** Problem **
Copy each line of the records that holds the string "none".

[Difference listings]
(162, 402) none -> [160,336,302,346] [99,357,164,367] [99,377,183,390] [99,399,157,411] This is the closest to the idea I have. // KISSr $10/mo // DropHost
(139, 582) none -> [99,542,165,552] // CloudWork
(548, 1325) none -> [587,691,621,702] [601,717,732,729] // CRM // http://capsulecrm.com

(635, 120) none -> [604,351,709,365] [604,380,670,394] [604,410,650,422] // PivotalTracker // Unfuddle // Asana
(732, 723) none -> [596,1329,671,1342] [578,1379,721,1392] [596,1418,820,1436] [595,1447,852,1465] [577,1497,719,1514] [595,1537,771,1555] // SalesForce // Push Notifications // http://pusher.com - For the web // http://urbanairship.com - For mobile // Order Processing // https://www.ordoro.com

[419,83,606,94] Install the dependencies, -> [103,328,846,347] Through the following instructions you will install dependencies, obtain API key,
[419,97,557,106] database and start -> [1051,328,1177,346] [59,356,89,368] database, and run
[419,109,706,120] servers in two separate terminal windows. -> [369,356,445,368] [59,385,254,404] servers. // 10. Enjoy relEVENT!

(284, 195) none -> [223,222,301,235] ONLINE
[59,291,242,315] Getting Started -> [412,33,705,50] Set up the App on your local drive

** Response **
(162, 402) none -> [160,336,302,346] [99,357,164,367] [99,377,183,390] [99,399,157,411] This is the closest to the idea I have. // KISSr $10/mo // DropHost
(139, 582) none -> [99,542,165,552] // CloudWork
(548, 1325) none -> [587,691,621,702] [601,717,732,729] // CRM // http://capsulecrm.com
(635, 120) none -> [604,351,709,365] [604,380,670,394] [604,410,650,422] // PivotalTracker // Unfuddle // Asana
(732, 723) none -> [596,1329,671,1342] [578,1379,721,1392] [596,1418,820,1436] [595,1447,852,1465] [577,1497,719,1514] [595,1537,771,1555] // SalesForce // Push Notifications // http://pusher.com - For the web // http://urbanairship.com - For mobile // Order Processing // https://www.ordoro.com
(284, 195) none -> [223,222,301,235] ONLINE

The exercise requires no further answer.